Solved: How to pass multiple values from inner search to o...

Allene139 · ‎09-30-2022

Hi Folks,

I could use some help with this query.

index=address_index earliest=-30m address
[ search index=registration_index earliest=-30m 
| `get_ip_location(src_ip)`
| rename user as email
| dedup email
| table email src_ip ip_location
| return 15 $email]
| rex field=_raw "REGEX xmlfield"
| xmlkv xmlfield
| eval email=lower(trim(EMAIL_ADDRESS))
| eval city=lower(trim(CITY))
| eval address=lower(trim(ADDRESS1))
| eval state=lower(trim(STATE))
| stats values(city) as city values(state) as state values(address) as address by email

The inner search looks for all the registrations for the past 30 mins. Then, the return command passes the email to the outer search, which then queries the address index for an address on file according to the email.
my goal, right now, is to pass 2 parameters to the outer search, an email and the src_ip/ip_location.

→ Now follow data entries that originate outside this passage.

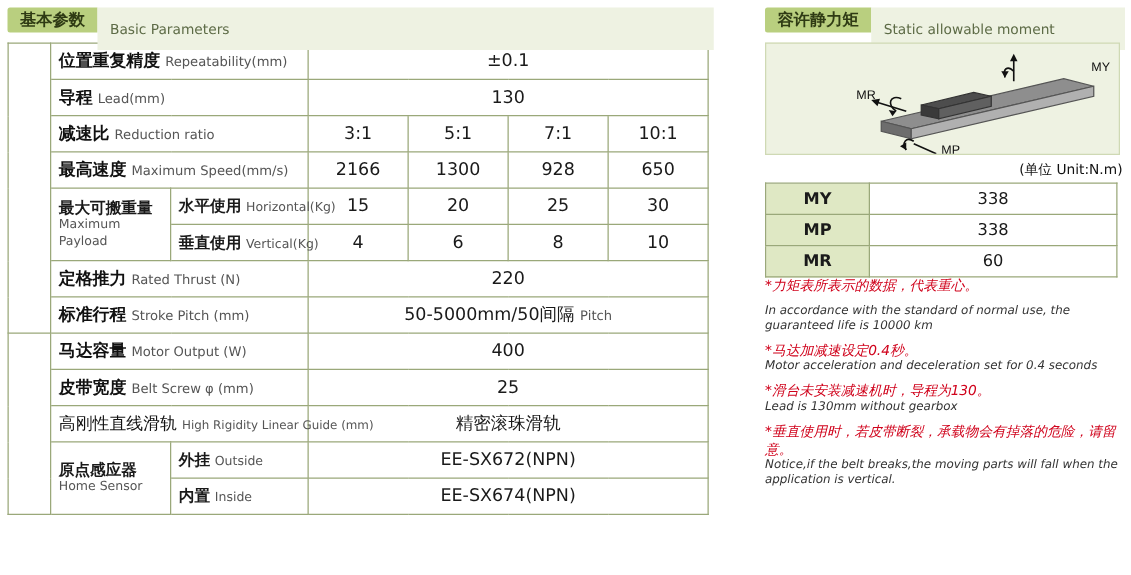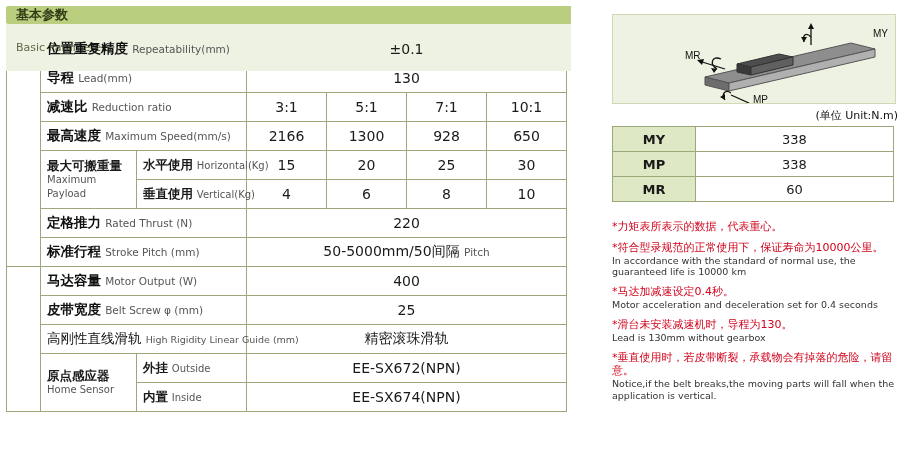"基本参数" .title-bar { flex-direction: column -> none }
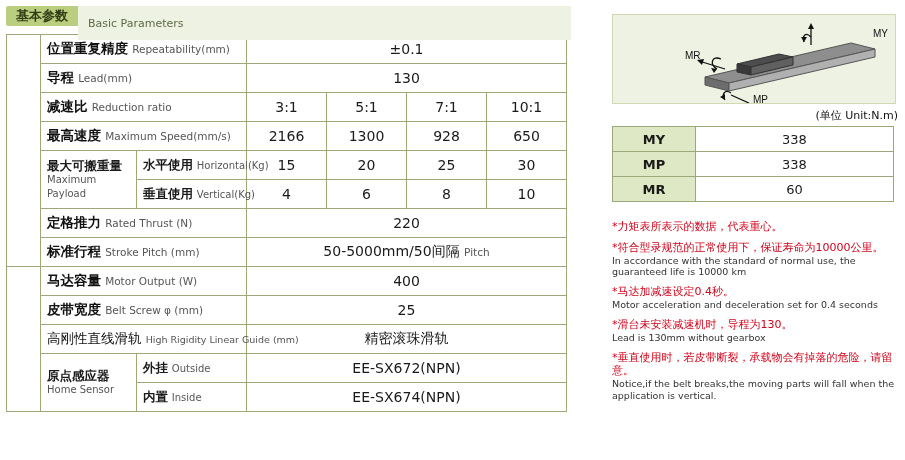"容许静力矩" div.title-bar { html: none -> <div> <div>容许静力矩</div> <div>Static allowable moment</div> </div> }
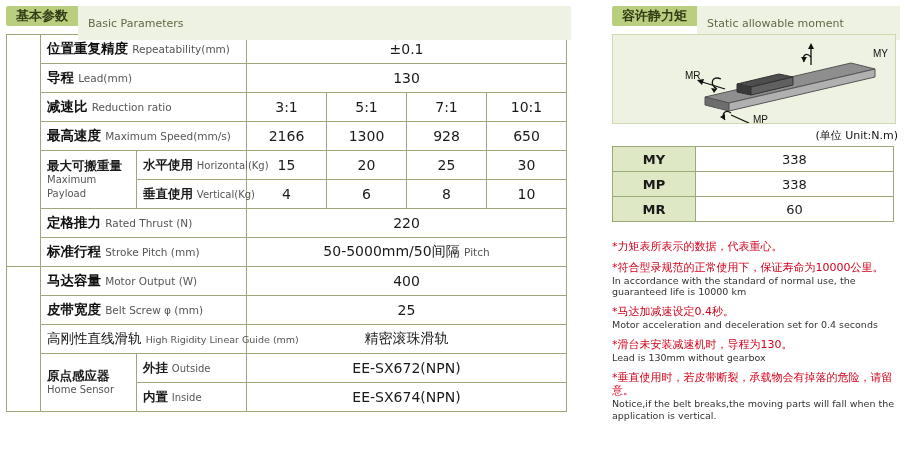"*力矩表所表示的数据，代表重心。" .notes { font-style: none -> italic; margin-top: 18px -> 0 }
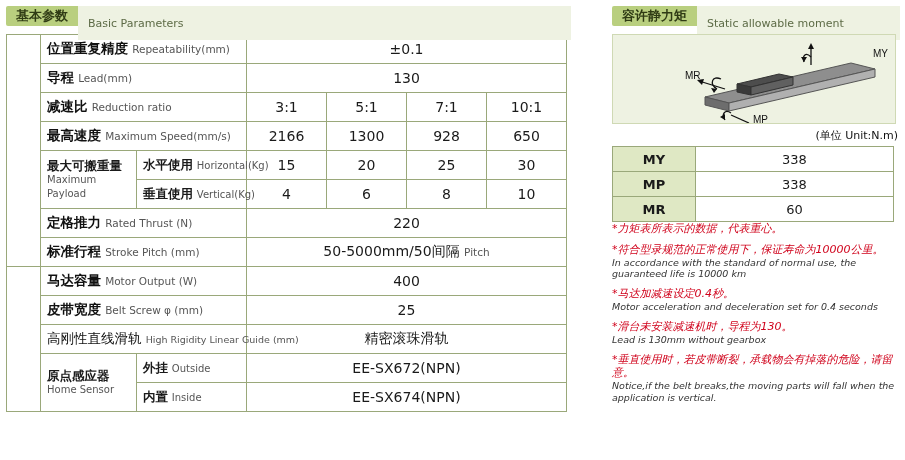"*符合型录规范的正常使用下，保证寿命为10000公里。" span.cn { html: <span>*符合型录规范的正常使用下，保证寿命为10000公里。</span> -> none }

problem: when I attempt to add a second parameter to the return command, in addition to email, the query no longer works.

The ultimate goal is to build a search that queries registrations from met online, use the get_ip_location on the originating IP address, then compare that ip_location with their address on file (which is usually in the address index).

However, when I try to following query, I get no results:

index=address_index earliest=-30m address
[ search index=registration_index earliest=-30m 
| `get_ip_location(src_ip)`
| rename user as email
| dedup email
| table email src_ip ip_location
| return 15 $email $ip_location]
| rex field=_raw "REGEX xmlfield"
| xmlkv xmlfield
| eval email=lower(trim(EMAIL_ADDRESS))
| eval city=lower(trim(CITY))
| eval address=lower(trim(ADDRESS1))
| eval state=lower(trim(STATE))
| stats values(city) as city values(state) as state values(address) as address by email ip_location

How can I pass these 2 values, $email and $ip_location, to the outer search?

johnhuang · ‎09-30-2022

You can try combining the 2 data sources in the base search and "join" (group) them together using stats.

I didn't test the query below. It could look something like this:

(index=address_index address) OR (index=registration_index) earliest=-30m 
| `get_ip_location(src_ip)`
| rex field=_raw "REGEX xmlfield"
| xmlkv xmlfield
| eval email=LOWER(TRIM(COALESCE(EMAIL_ADDRESS, user)))
| eval city=LOWER(TRIM(CITY))
| eval address=LOWER(TRIM(ADDRESS1))
| eval state=LOWER(TRIM(STATE))
| stats values(city) as city values(state) as state values(address) as address values(ip_location) AS ip_location by email

View solution in original post

johnhuang · ‎09-30-2022

You can try combining the 2 data sources in the base search and "join" (group) them together using stats.

I didn't test the query below. It could look something like this:

(index=address_index address) OR (index=registration_index) earliest=-30m 
| `get_ip_location(src_ip)`
| rex field=_raw "REGEX xmlfield"
| xmlkv xmlfield
| eval email=LOWER(TRIM(COALESCE(EMAIL_ADDRESS, user)))
| eval city=LOWER(TRIM(CITY))
| eval address=LOWER(TRIM(ADDRESS1))
| eval state=LOWER(TRIM(STATE))
| stats values(city) as city values(state) as state values(address) as address values(ip_location) AS ip_location by email

yuanliu · ‎09-30-2022

I agree with @johnhuang that subsearch return value is not the best method to attain your goal. Returned values will be used as literal strings in the main search, which do not always get what you expect. In your case, ip_location returned from `get_ip_location(src_ip)` is likely a combination of city, address, state in a format that is not the same string as laid out as in the address index. You need to reorganize city, address, state in that particular format for comparison; alternatively, break ip_location down to city, address, state in the format used in the address index.

Allene139 · ‎09-30-2022

Im not so sure reorganizing city, address, state in that particular format will be helpful. I could easily combine those values. also, the get_ip_location outputs the whole address or just the partial.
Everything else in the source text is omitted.